Wellesley, Mass. — Today's man is new and improved, right? He is more sensitive, more willing to help with household chores, more involved with his children, and ready to say "No" to his company when work might interfere with family life.
Well, maybe. Statistics show that men did 42 minutes a week more housework and child care in 1975 than in 1965. Some sociologists say men are weighing company transfers with their family in mind rather than merely job advancement. And in a survey of married working men and women, just as many men as women said paid work conflicted with family life.
"The shift in male bevahior is small," admits Dr. Joseph Pleck, program director at the Wellesley College Center of Research on Women. "There has been a slight increase in the amount of time men spend doing housework and child care."

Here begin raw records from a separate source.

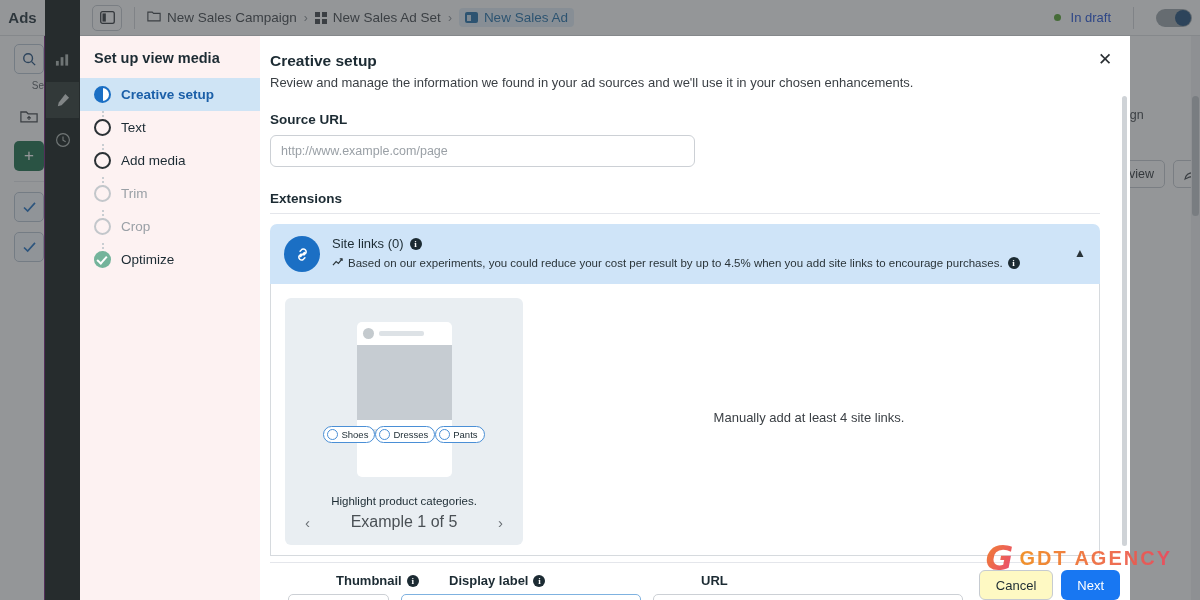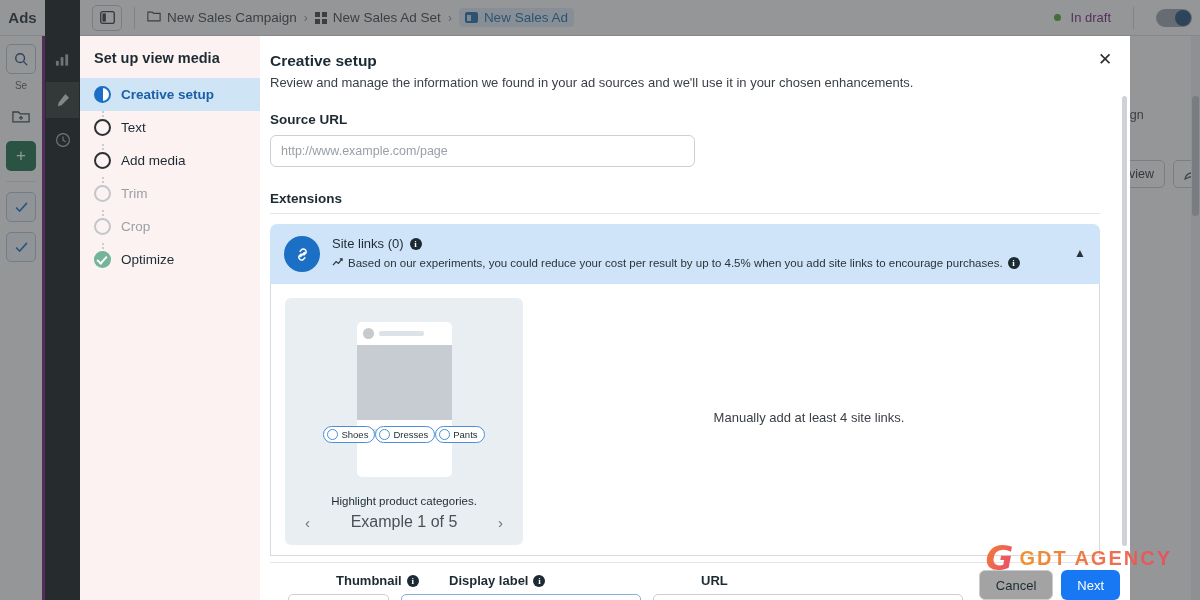"In draft" .draft-text { color: #701a75 -> #1d4ed8 }
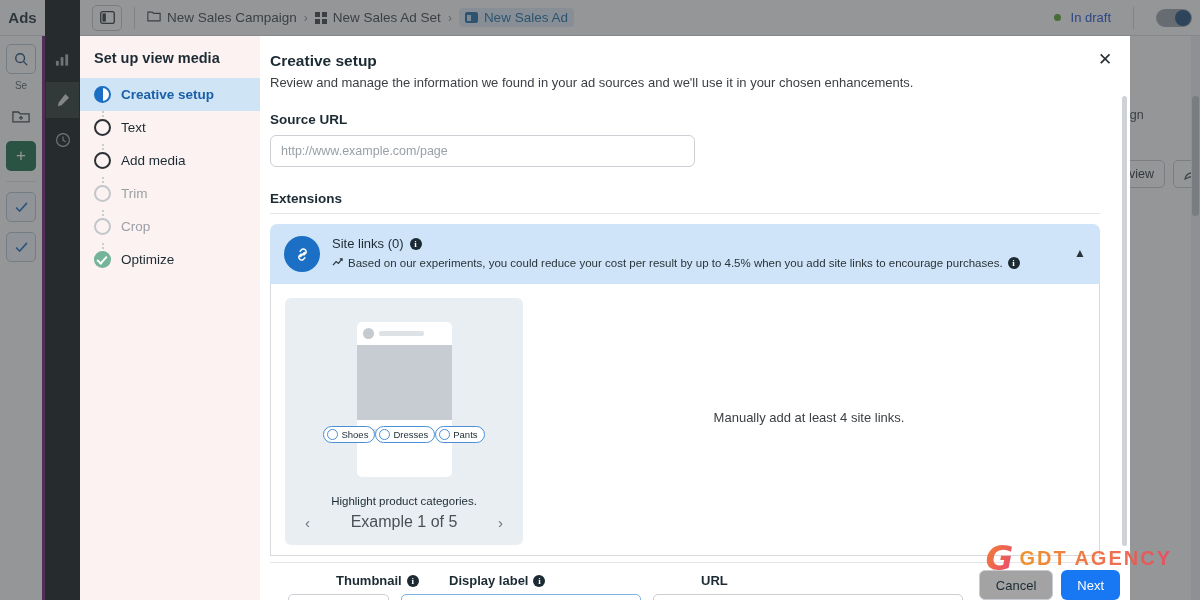"Se" .bg-leftrail { align-items: center -> flex-end; border-right: 3px solid #701a75 -> 1px solid #701a75 }
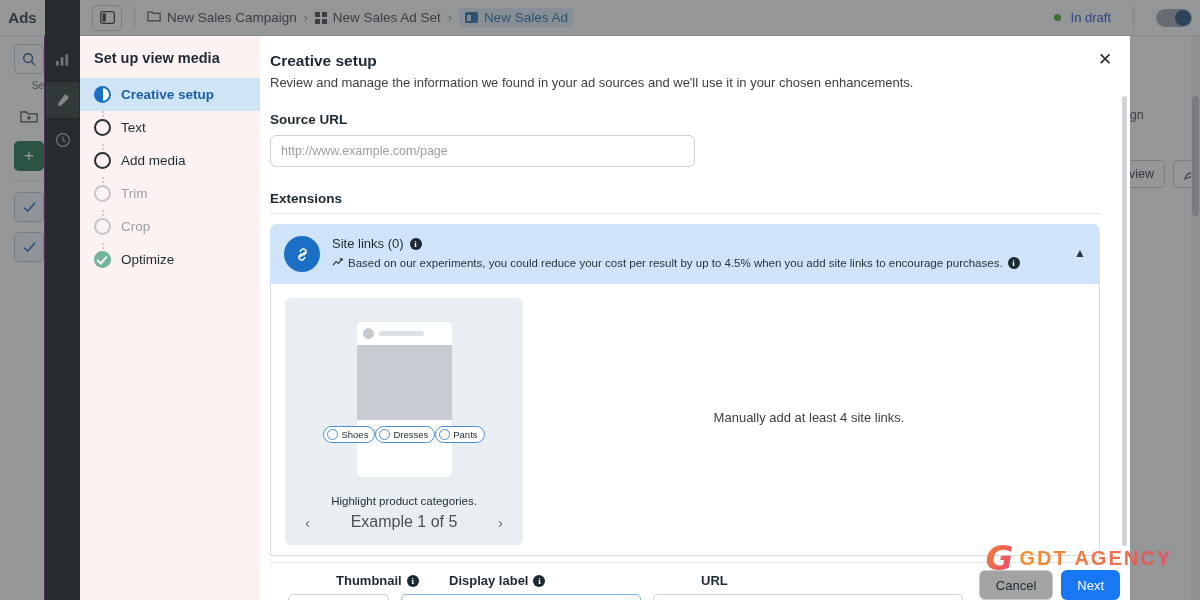"Cancel" .btn-cancel { background: #a3a3a3 -> #fef9c3 }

But Dr. Pleck thinks the "slight increase" could be more significant than it looks on paper, considering the fact that families are smaller today and housework has been made easier by technology.
"And there is a substantial drop in the time women spend doing housework," he says. "Men are certainly doing a higher proportion of the work."
Dr. Pleck, who does his own studies on the changing role of men and reviews current studies done by other researchers, tells of a survey completed in 1975 that indicated that men with working wives do no more housework than men whose wives didn't work. But a later survey in 1977 seems to show that there has been some increase among husbands whose wives work.
Dr. Pleck disagrees with the traditional view of men as obsessed with paper work and jobs.
"The portrait seems to be true enough, but probably that is the case only with a minority of men." He says data on the impact of work on family life show that men have the same qualms as women -- work often gets in the way.
"Men say things that indicate that their family is more significant than their job," Dr. Pleck says. "The quality of family life has more impact on his well-being than this job." Dr. Pleck points out that this doesn't always mean a man is more active with his family, but if society is going to devise strategies such as flexible work schedules to let men become more involved in family, then men may be ready to take them.
What is the impetus behind the changes in men's roles? There is a small but stable men's movement, as witnessed by the network of men's centers throughout the country, the national men's conferences that have been held annually since 1974, and the avalanche of publications on men's roles (dr. Pleck has a resource list eight pages long of books, magazines, and movies concerning the role of men today).
"There are many factions in the movement," says Dr. Pleck. He gives an example of one faction that is interested in personal growth among men, such as exploring the stereotypes men were raised with.Another group's sole purpose is to support the women's movement.
But Dr. Pleck thinks the bulk of change has been brought about by concern over the status of the American family.
"The public is concerned whether the family [as an institution] is breaking up," Dr. Pleck says.
The proportion of families that elect to have children has remained about the same in the past few years (about 70 percent), but these families have fewer children. There is also an increase in divorces and separations. Nearly 45 percent of the children born today will spend at least some of their childhood in a single-parent family, says Dr. Pleck.
One of the changes evoked by the women's movement has been to include women more fully in the basic American value of equality. The value of the family is also basic to Americans, and now men are being expected to share in that value.
Dr. Pleck also points to a historical change in families that has prompted a change in the man's role.
"In the early part of the century, the paidwork role was monopolized by men," he says. "Women's productivity was limited to support for her husband and taking care of the family."
Now that more and more women are entering the workplace, it is increasingly difficult for the traditional family to exist when work demands intrude. Increased involvement in household tasks and child care by men is one answer to this problem, along with new options in work schedules, job sharing, and parental leave for both men and women.
The idea that men can and should spend more time in a family relationship has hit a responsive chord, Dr. Pleck says. He has heard it called "Kramerization," after the popular movie "Kramer vs. Kramer" that follows a father's initiation into single parenthood.
And as men adopt new roles around the house, they have to learn to swallow male pride.When women's roles changed in the past decade, it was primarily toward tasks that have a higher monetary value, such as jobs and promotions, that weren't available before.
"The general dilemma for men is that their role change is in a direction that does not have the social rewards that the traditional path did," sayd Dr. Pleck. "But more are willing to try housework and child care because of the increasing value they put on family."